3 insidious ways alcohol causes you to fail at life (quit now)
I’m less than a month away from a full year without alcohol, and to say the difference between July 2022 James and July 2023 James is stark would be a massive understatement.
Recently, I told you about three accomplishments I’m deeply proud I’ve achieved since I gave booze the boot.
I’m especially proud because there’s absolutely zero chance I would have accomplished them if I were still getting at least a little drunk almost every single night (and frequently more than a little drunk).
The life I’ve managed to build for myself over the past 11 months, that is…
… simply could not exist on a timeline where I kept drinking every night.
That’s because alcohol is really good at sneakily causing you to fail at life.
It slowly attacks your ability to craft the existence you want without you fully realizing what’s going on while it’s happening.
How good is it at sapping your amazing potential?
Let me count the ways.
It makes you hopelessly negative
It’s hard to feel optimistic about your future when you always feel like trash.
It’s also hard to see a bright future when looking through the gauze of a daily drinking habit.
Prior to quitting alcohol 11 months ago, that gauze was so thick I couldn’t even see the next day.
I honestly felt so hopeless about my future.
When I was young, I thought I had so much potential. I thought I was going to do something special.
And here I was, a middle-aged guy with a boring job who drank too much and whose only goal for each day is to get through it.
This was actually my rock bottom.
No DUI with criminal charges. No family leaving me.
It was the point I realized: “If I don’t change something right now, I’m going to be a loser for the rest of my life.”
It destroys your mental resiliency
The reason it took me so long to escape the alcohol treadmill is that booze slowly chips away at your mental resiliency until there’s virtually none left.
Take, for example, some of the challenges that come with starting a new business.
Winston Churchill famously said that “Success consists of going from failure to failure without a loss of enthusiasm”.
But that s**t is hard.
When I was drinking every day, my mental resiliency was virtually nil.
Start a new website you think is going to be a hit but it draws only crickets right away? Write some articles that completely get ignored?
These kinds of early-stage challenges can apply to any kind of business.
When I’d hit those barriers in my drinking days, my only response to not finding massive success immediately was to quit.
I’d start a new website and then be too tired or distracted by drinking and Netflix to actually fill it with content.
I’d write an article that I thought thousands of people would like and it would barely draw double digits, so I wouldn’t write another one for two weeks.
And then I’d usually have a drink because my attitude was always, “this sucks, nothing is going to work, I’m worthless.”
My default response to any issue was: “I surrender.”
Now?
Now when I’m faced with a problem or fall flat on my face trying something new, I get up, dust myself off, and ask, “OK, what’s the solution here?”
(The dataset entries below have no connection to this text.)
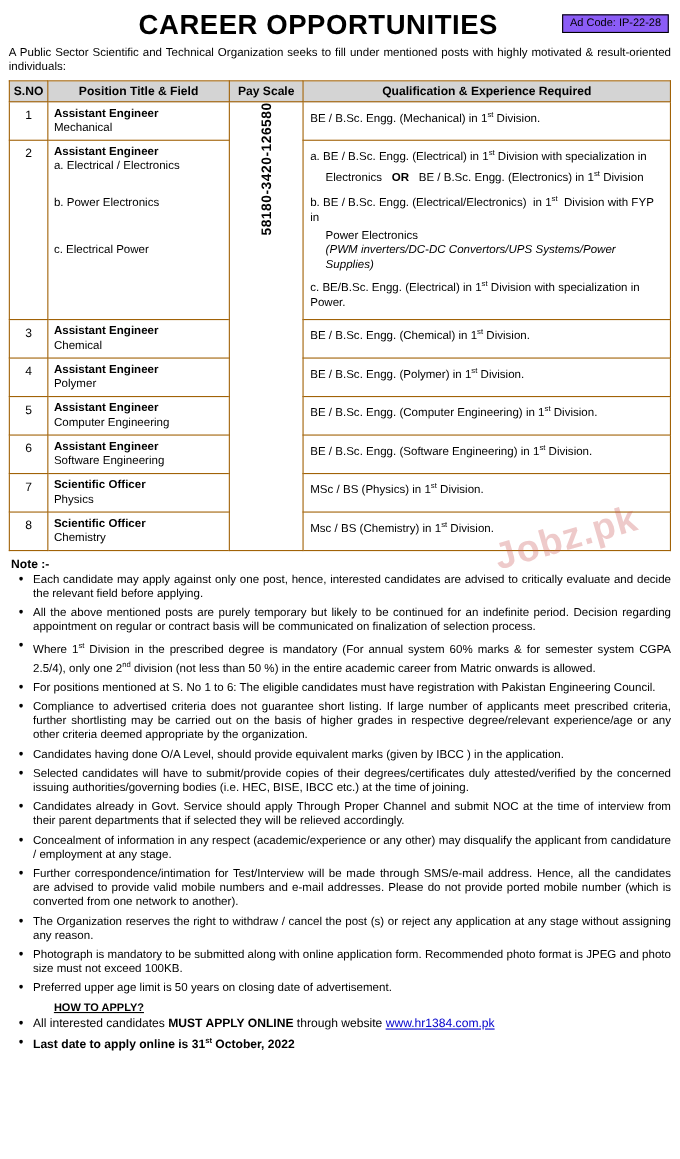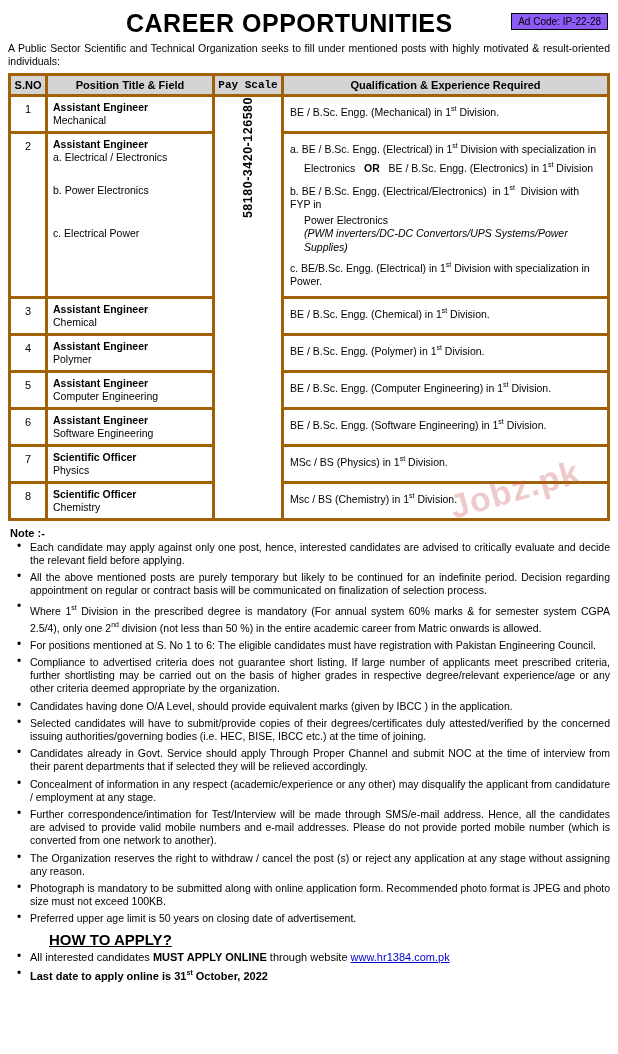"S.NO" table.jobs th, table.jobs td { border: 3px solid #a16207 -> 1px solid #a16207 }
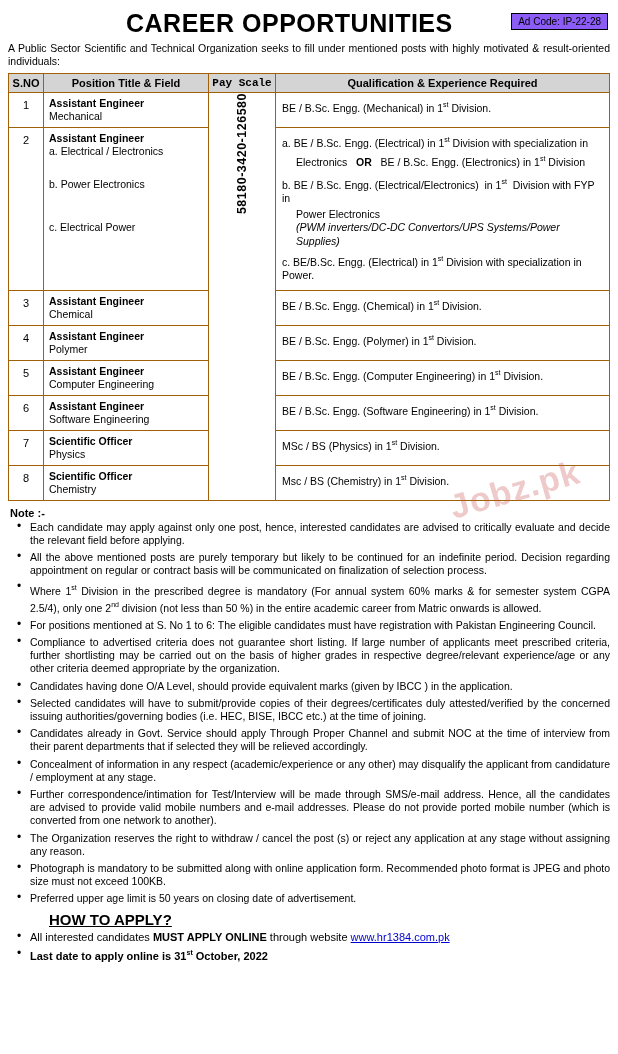"Pay Scale" .col-pay { font-family: Liberation Mono, monospace -> none }
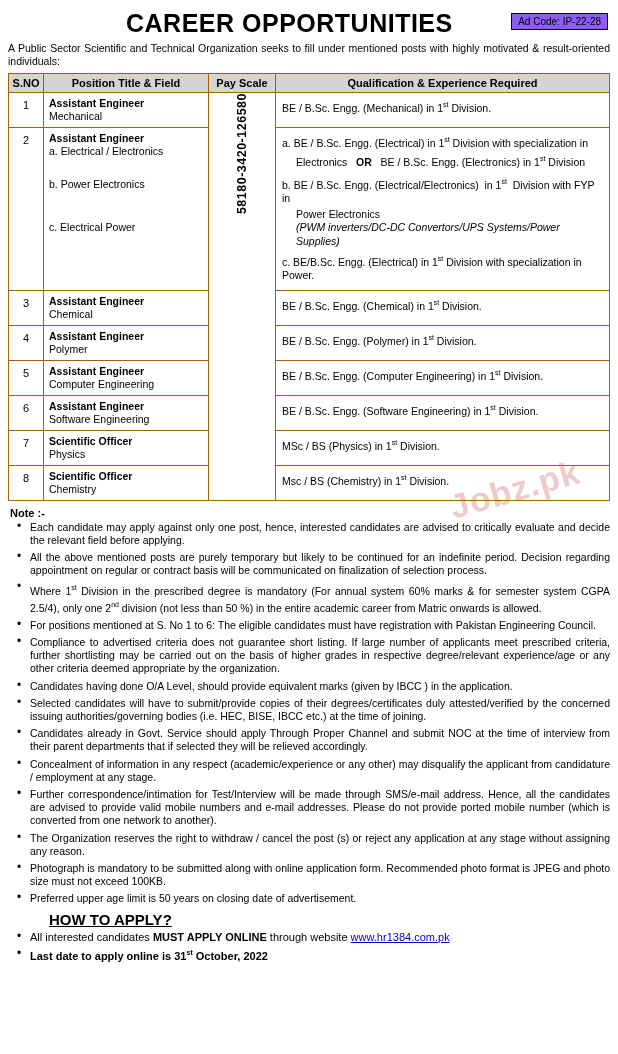"HOW TO APPLY?" .apply-head { font-size: 15px -> 10px }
And I’ll continue to work at it until I find one.
You simply cannot fail if you choose not to quit.
It saps your creativity
If you don’t have energy, you can’t have creativity — and creativity is a major key to both financial success and happiness.
In fact, as I wrote in this piece, I think creativity is one of the two main contributors to your overall happiness.
To me, the closest approximation to the high I used to get from alcohol is to be able to look at something I made and be like, “hey, that’s neat — I made that! I should try making other things!”
Right now, I get that from reaching a new exercise milestone or writing an article that people like or making a YouTube video, which I had no idea how to do just 11 months ago.
Back during one of the COVID lockdowns and a small spell I was able to stop drinking, it was art — drawing specifically.
I would draw something, then come back to it later and be like, “Wow, I can’t believe I did that!”
Happiness is found in creativity, process, and progress.
Not in a bottle of booze.
Change it now
Quitting alcohol is hard for many reasons — the hardest one being the anxiety and resistance at the start.
And it can be discouraging to think that, after wasting so much time, all your good days are behind you.
Well, I’m here to tell you they’re not.
And if you push through the toughest withdrawal phase, a better life is closer than you think.
Just 12 months ago, I had not a shred of hope that my life would be anything but a disappointment.
I quit alcohol at 41 and I’ve completely turned my entire existence around since.
Other great writers on here like Diana Leotta cover the benefits of ditching booze after retirement.
There are countless stories of famous celebrities who reached their artistic peaks after quitting in their 30s, 40s, and 50s.
So why not start your comeback today?